Your answer must consist of the records exactly as given, with no pictures included.

[Extracted data entries]

====

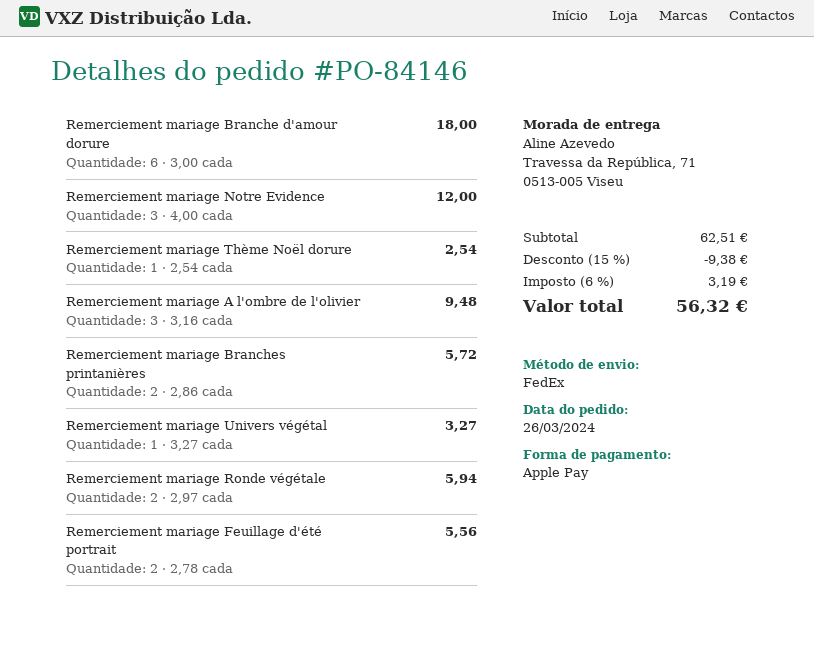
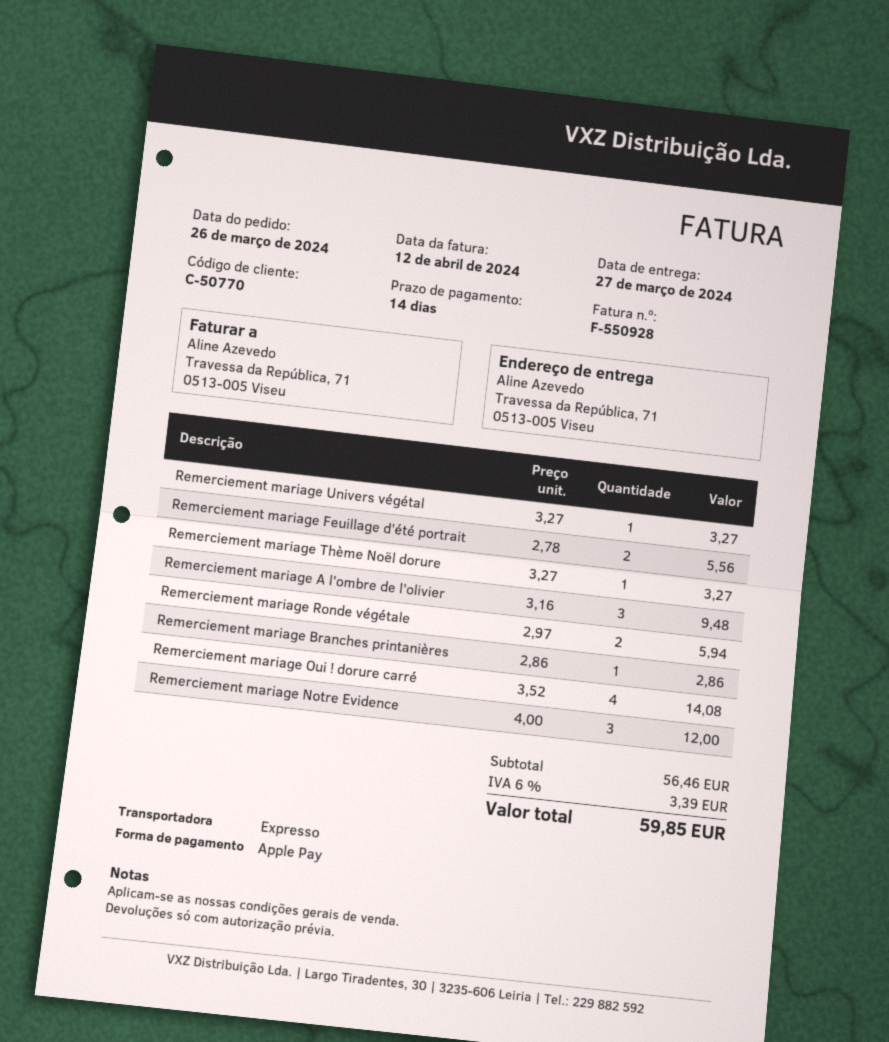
shipping method: FedEx -> express
Remerciement mariage Branche d'amour dorure: 6 x 3.00 = 18.00 -> none
Remerciement mariage Thème Noël dorure: 1 x 2.54 = 2.54 -> 1 x 3.27 = 3.27
Remerciement mariage Branches printanières: 2 x 2.86 = 5.72 -> 1 x 2.86 = 2.86
Remerciement mariage Oui ! dorure carré: none -> 4 x 3.52 = 14.08
subtotal: 62.51 -> 56.46
discount: 15% = 9.38 -> none
tax: 6% = 3.19 -> 6% = 3.39
total: 56.32 -> 59.85

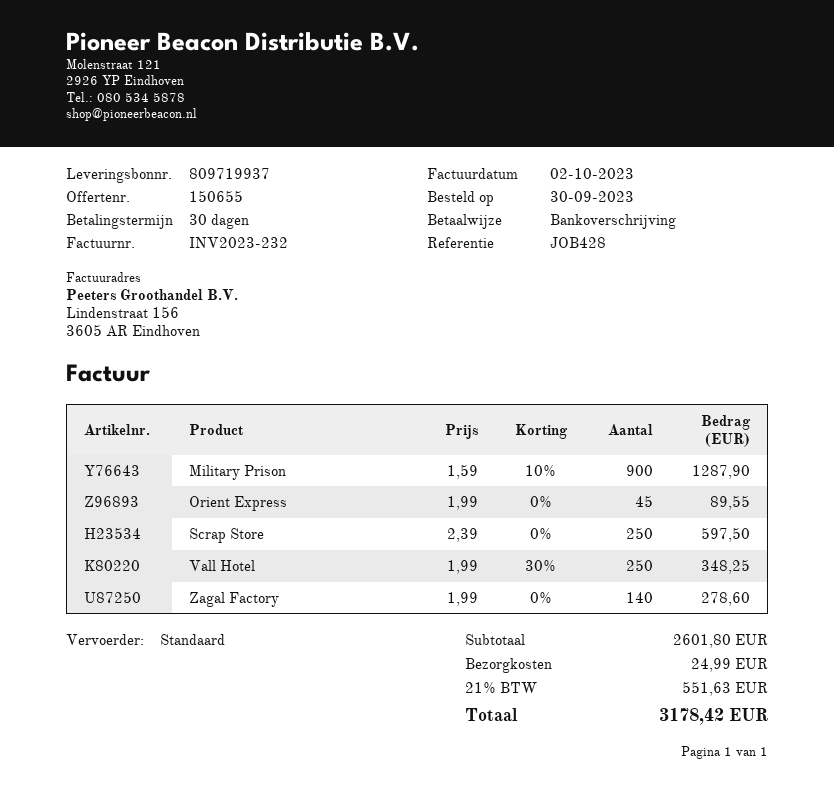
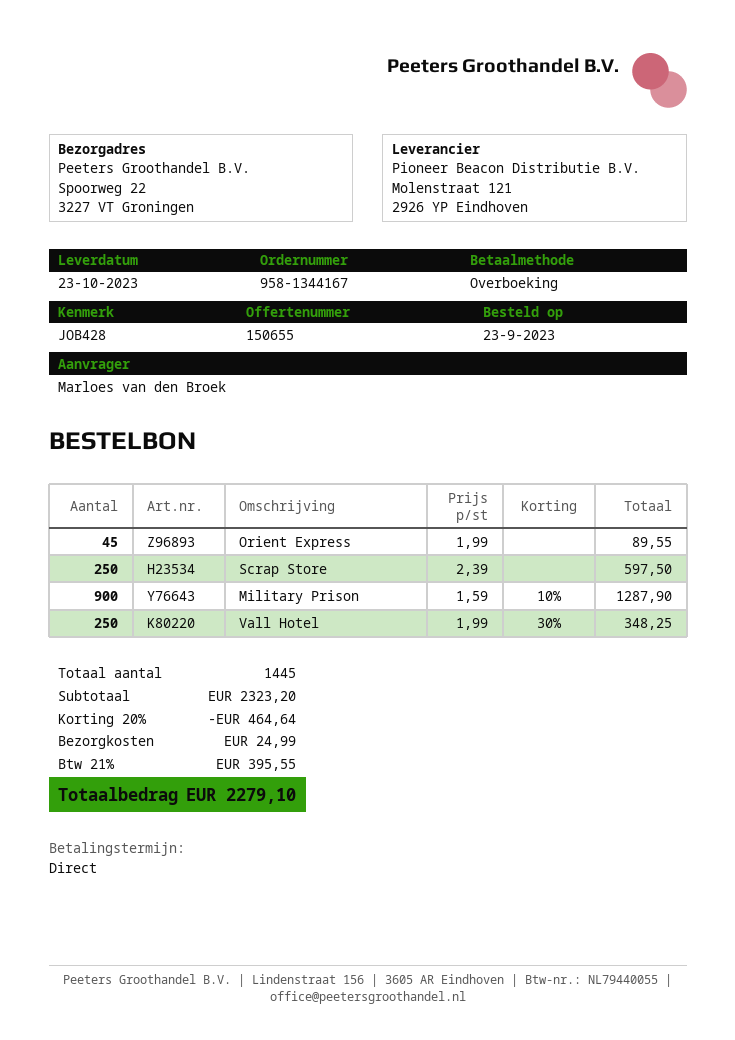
order date: 2023-09-30 -> 2023-09-23
payment terms: 30 days -> on receipt
Zagal Factory: 140 x 1.99 = 278.60 -> none
subtotal: 2601.80 -> 2323.20
discount: none -> 20% = 464.64
tax: 21% = 551.63 -> 21% = 395.55
total: 3178.42 -> 2279.10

====

## Output below
shipping method: FedEx -> express
Remerciement mariage Branche d'amour dorure: 6 x 3.00 = 18.00 -> none
Remerciement mariage Thème Noël dorure: 1 x 2.54 = 2.54 -> 1 x 3.27 = 3.27
Remerciement mariage Branches printanières: 2 x 2.86 = 5.72 -> 1 x 2.86 = 2.86
Remerciement mariage Oui ! dorure carré: none -> 4 x 3.52 = 14.08
subtotal: 62.51 -> 56.46
discount: 15% = 9.38 -> none
tax: 6% = 3.19 -> 6% = 3.39
total: 56.32 -> 59.85

order date: 2023-09-30 -> 2023-09-23
payment terms: 30 days -> on receipt
Zagal Factory: 140 x 1.99 = 278.60 -> none
subtotal: 2601.80 -> 2323.20
discount: none -> 20% = 464.64
tax: 21% = 551.63 -> 21% = 395.55
total: 3178.42 -> 2279.10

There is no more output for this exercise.